I manage a team of people and if someone made a crack like the OPs about a colleague off with stress I would be calling them in for a discussion about workplace bullying. And yes i know the OP's manager has been guilty of this too.

CauliflowerSqueeze · 20/12/2016 09:39

But you're not managing anyone on this thread. So no need.

Aderyn2016 · 20/12/2016 09:42

I think perhaps that dealing with people isn't your strong point Amber, since you consider it acceptable to refer to children as cunts.

YelloDraw · 20/12/2016 09:53

To be fair the manager does sound like things have got on top of him, not being able to sort out cover. The unprofessional outburst to the OP. Hopefully he can come back to work in the NY in a better frame of mind.

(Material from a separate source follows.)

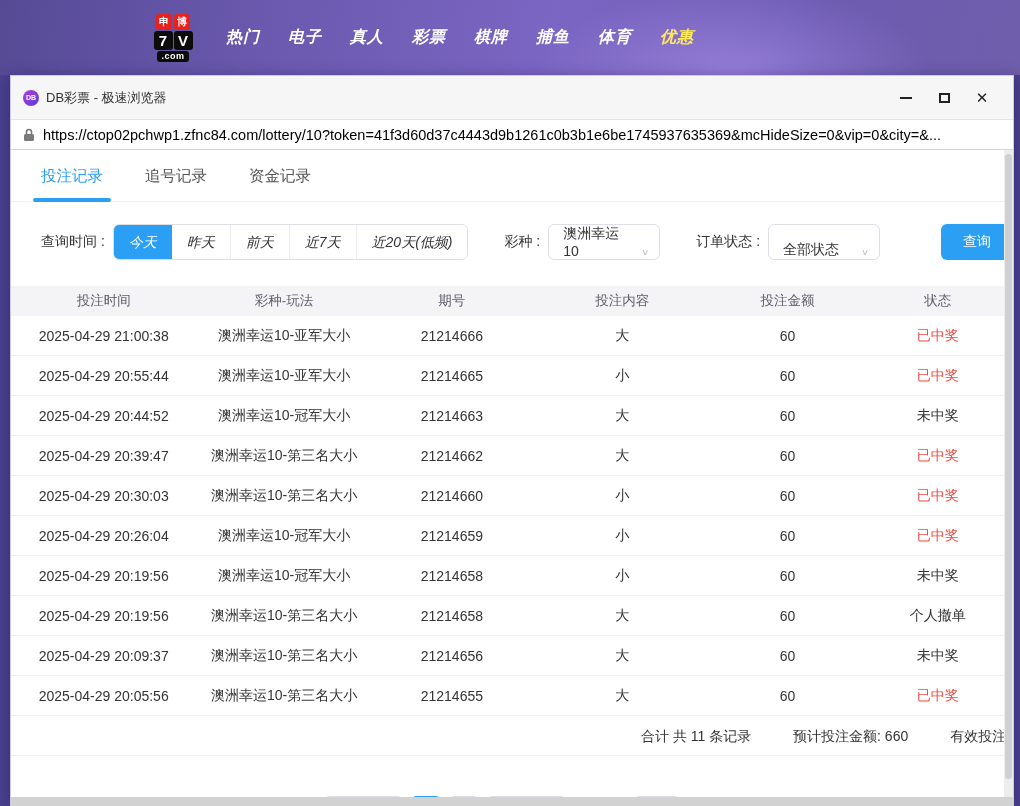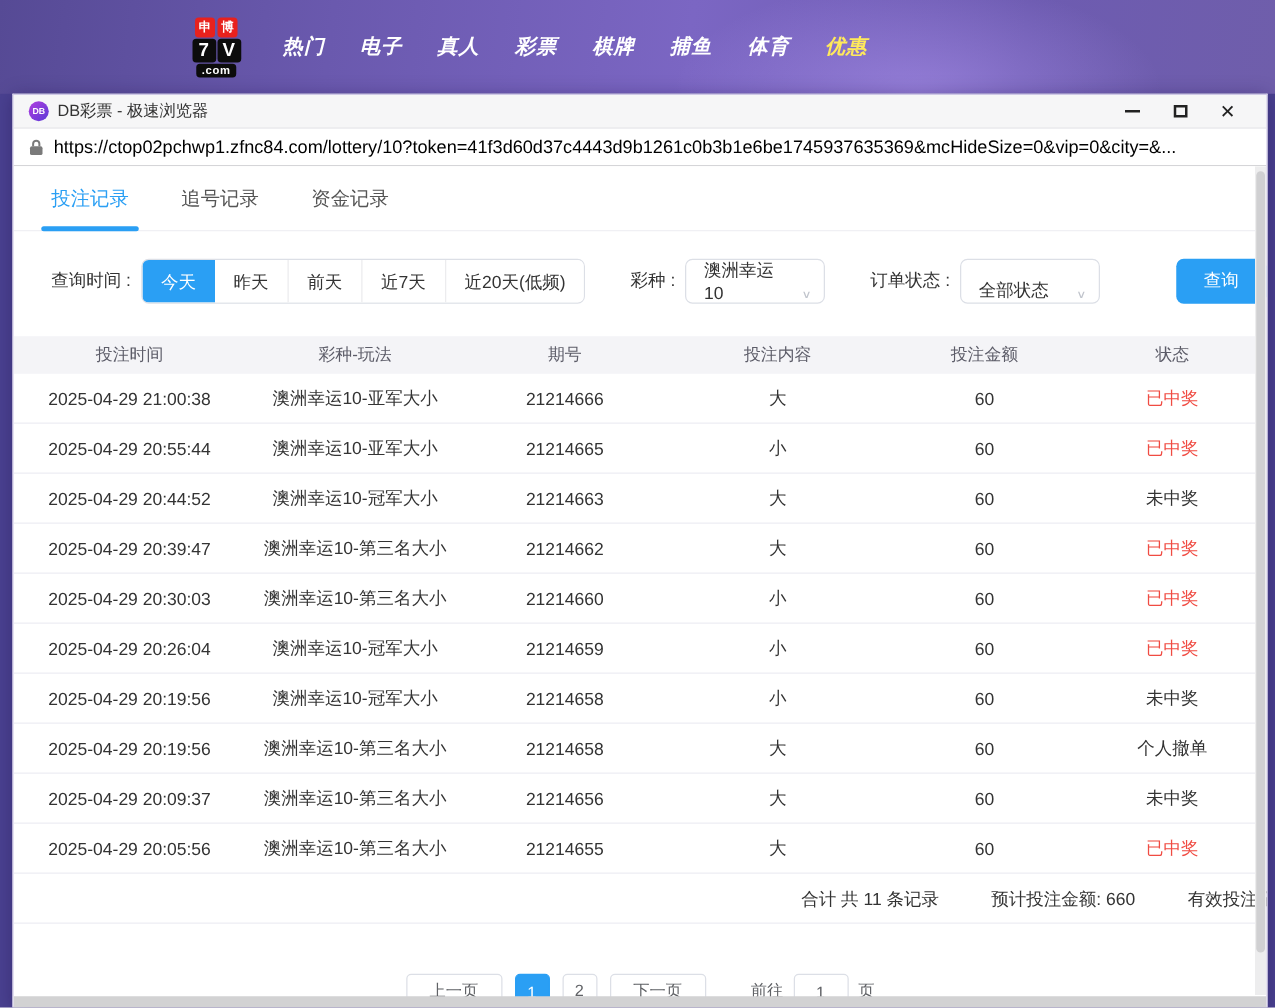"DB彩票 - 极速浏览器" .titlebar { height: 27px -> 44px }
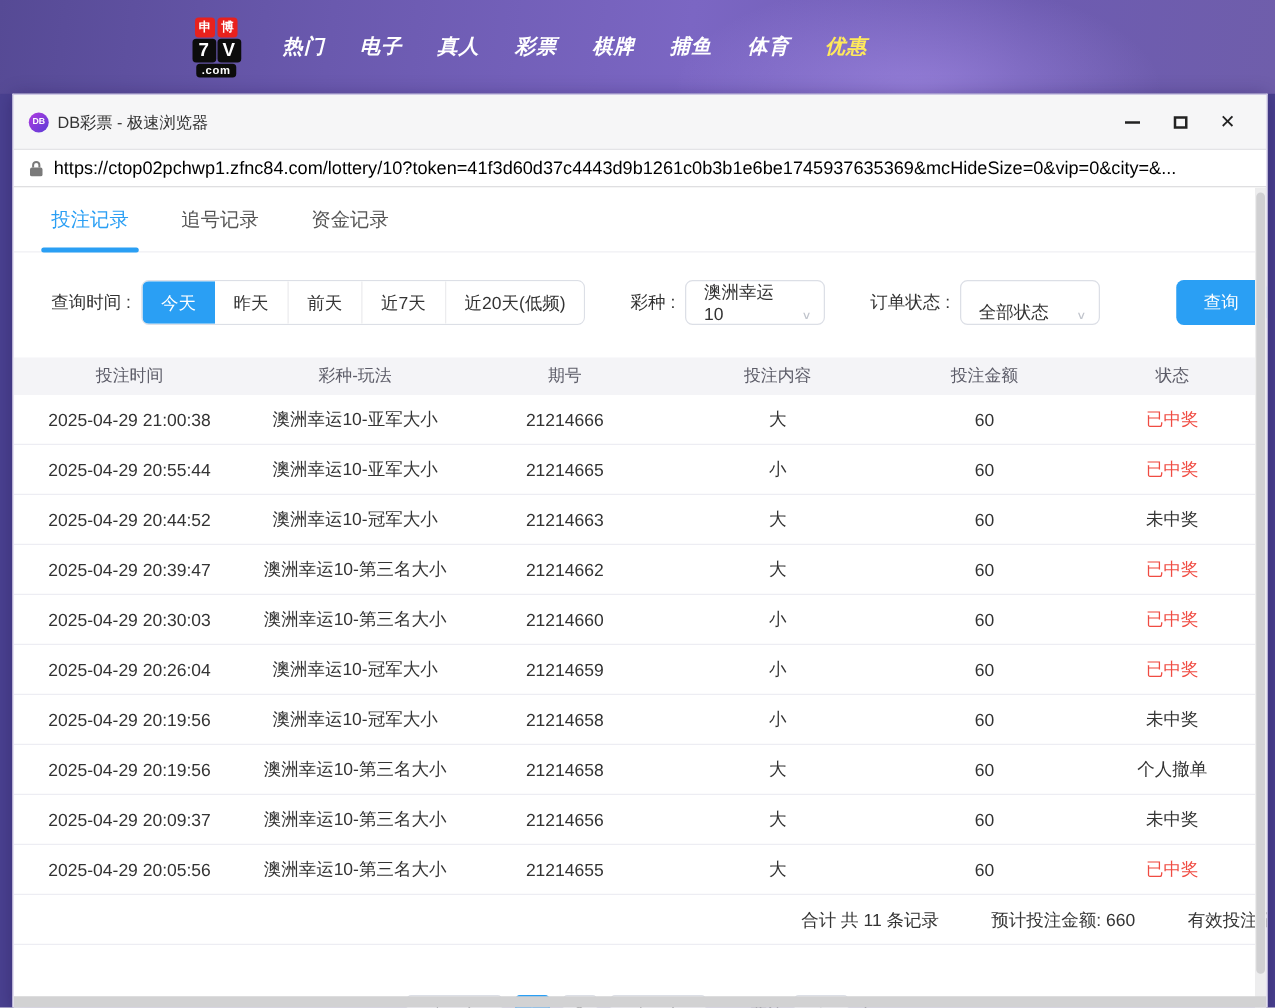"今天" .time-opt { font-style: none -> italic }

redexpat · 28/12/2016 15:46

so what happened?

JellyFishFingers · 28/12/2016 15:51

It is shit. I would actually relish the time spent with my nieces/nephews.
But...but...but....I wonder if I would have behaved like this before I had kids. I was far more self-obsessed and selfish without meaning to be or doing it with malice.
Sorry she gas let you down. Were it spelt out to me however I totally wouldn't have gone off to a man's house

JellyFishFingers · 28/12/2016 15:52

Thread has obviously moved on. Sorry

SooSmith · 28/12/2016 15:52

I had Christmas with my kids. I understand that my department was closed due to lack of cover at my level.

OP posts:
Petal02 · 28/12/2016 16:20

And are you ok, OP?

SooSmith · 28/12/2016 16:25

I'm great thanks - no idea how my sister is.